The retargeting of eps15 to endosomes, after its dissociation from coated vesicles, strongly suggests that eps15 plays a role in the late steps of endocytosis, different from that exerted at the plasma membrane level in the formation of coated pits. Indeed some molecular evidence already exists that these two putative functions of eps15 can be dissociated. We have shown previously that microinjection of anti-eps15 antibodies efficiently inhibits internalization of EGFR (Carbone et al., 1997
).
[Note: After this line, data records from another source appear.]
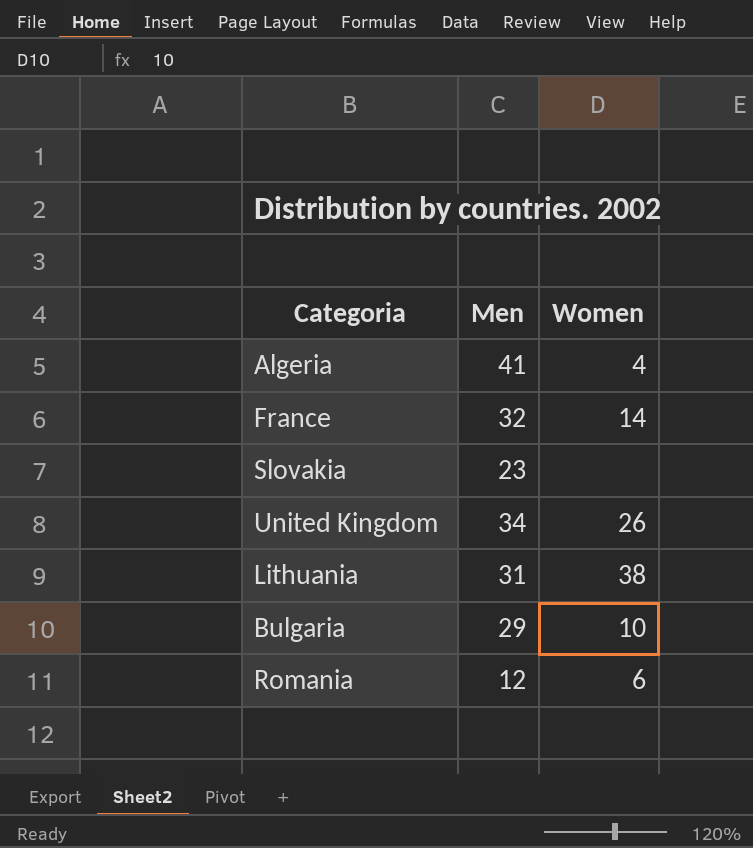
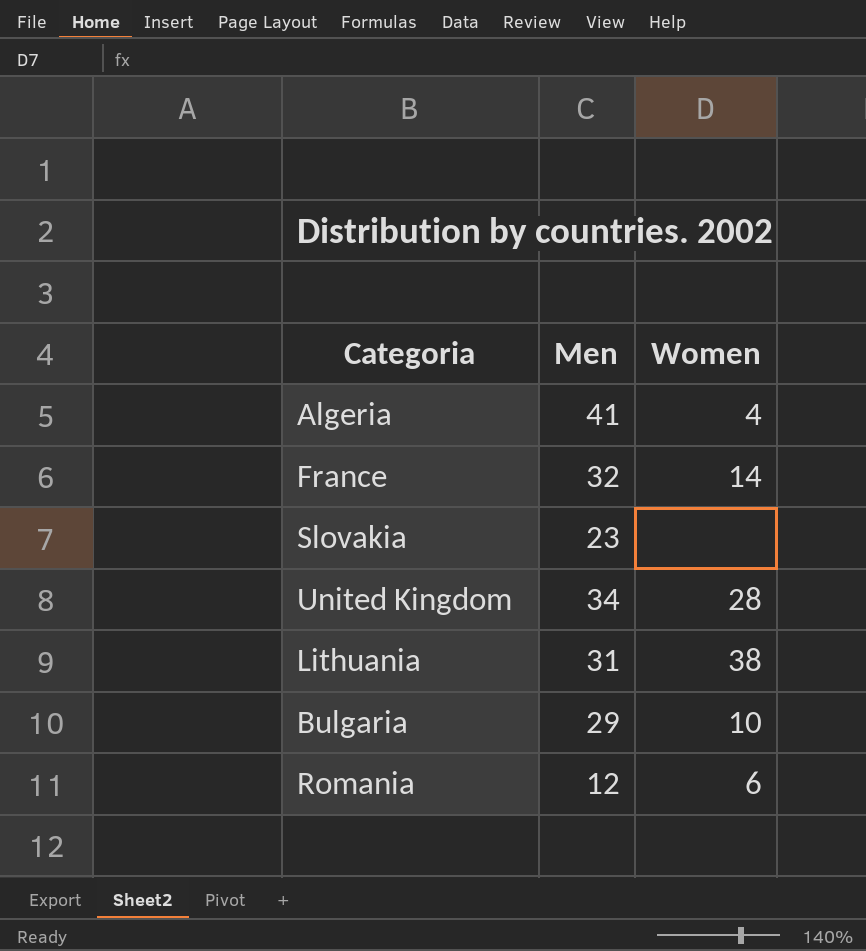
United Kingdom | Women: 26 -> 28

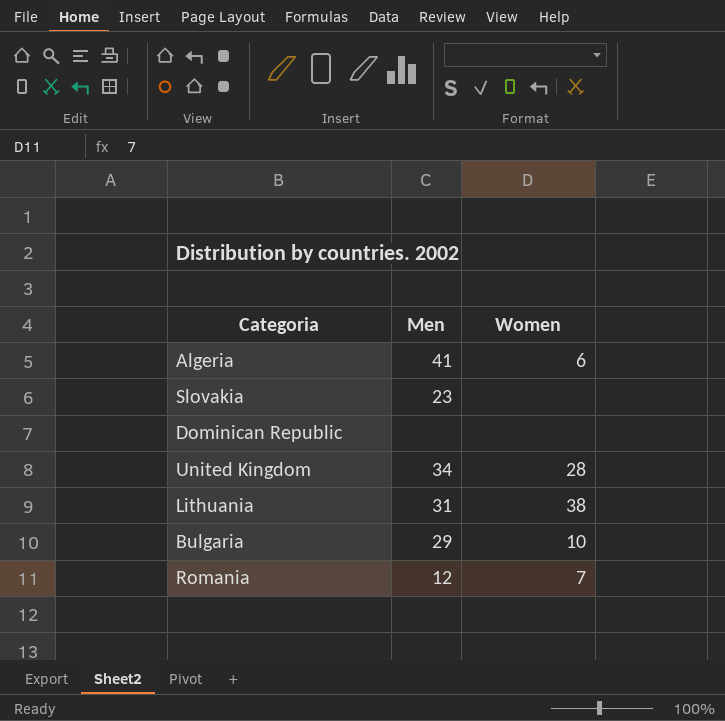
row France: 32 | 14 -> none
Algeria | Women: 4 -> 6
row Dominican Republic: none -> none | none
Romania | Women: 6 -> 7

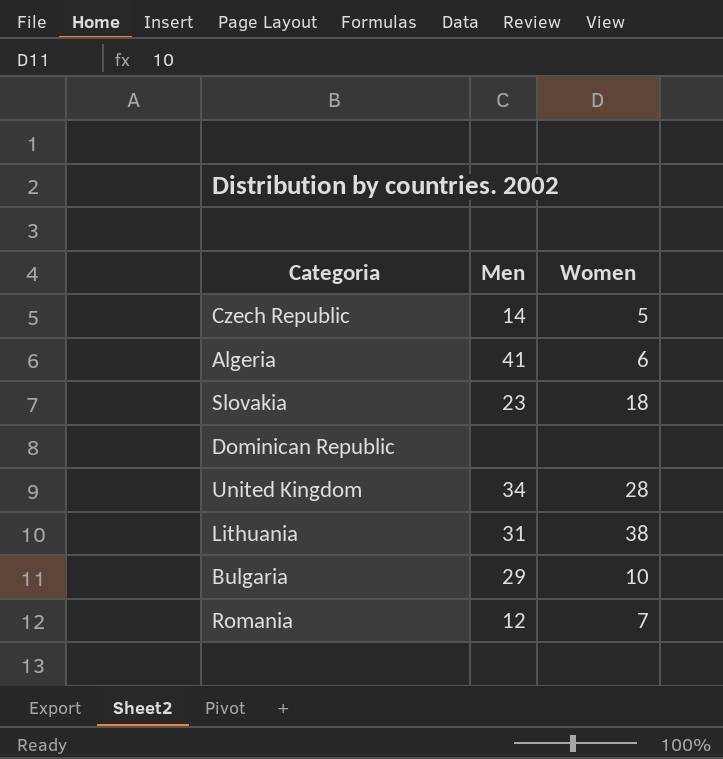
row Czech Republic: none -> 14 | 5
Slovakia | Women: none -> 18

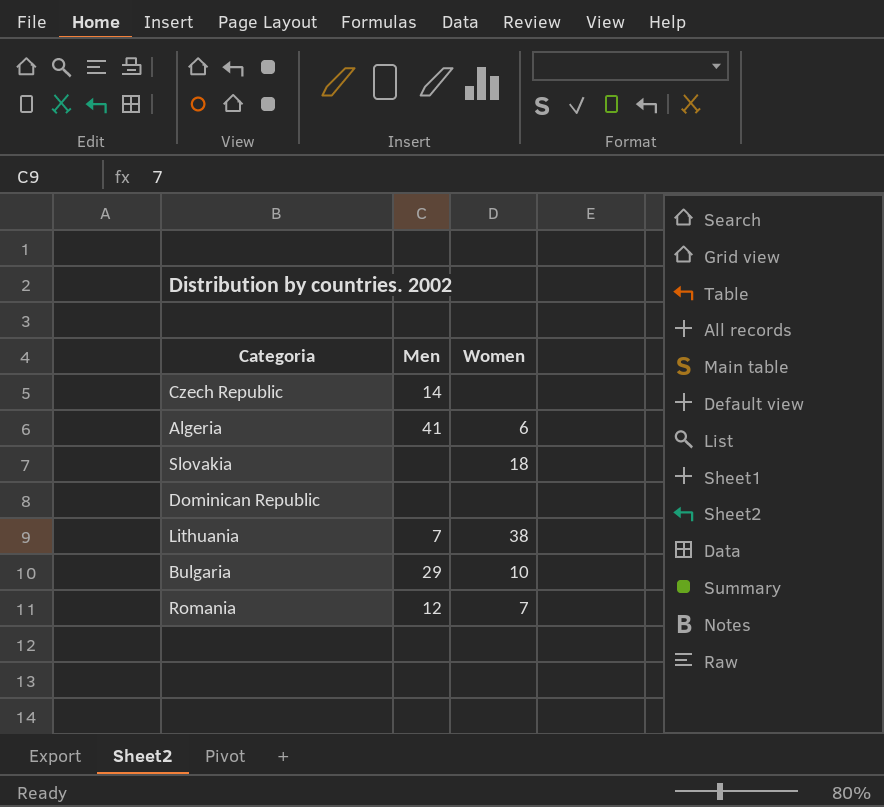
row United Kingdom: 34 | 28 -> none
Czech Republic | Women: 5 -> none
Slovakia | Men: 23 -> none
Lithuania | Men: 31 -> 7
In addition, overexpression of a dominant negative mutant comprising only the AP-2 binding region of eps15 (L2 region) inhibited internalization of EGFR and establishment of successful infection by Sindbis virus, which is known to require coated pits-mediated internalization of the virus (reviewed in Marsh and Helenius, 1989
). Surprisingly, an eps15 mutant encompassing only its three EH domains had no effect on EGFR internalization but completely inhibited Sindbis infection (Carbone et al., 1997
; our unpublished observations). One possible explanation for this discrepancy is that the inhibition by EH domains is exerted at a step in the endocytic pathway other than internalization, as for example in the transport from early endosomes to the more acidic late endosomes, a step required for viral fusion and infection (Marsh and Helenius, 1989
). If this were true, it would direct the attention regarding a possible role of eps15 in late endocytosis to the protein:protein interaction abilities of the EH domain, an intriguing possibility that warrants further investigation.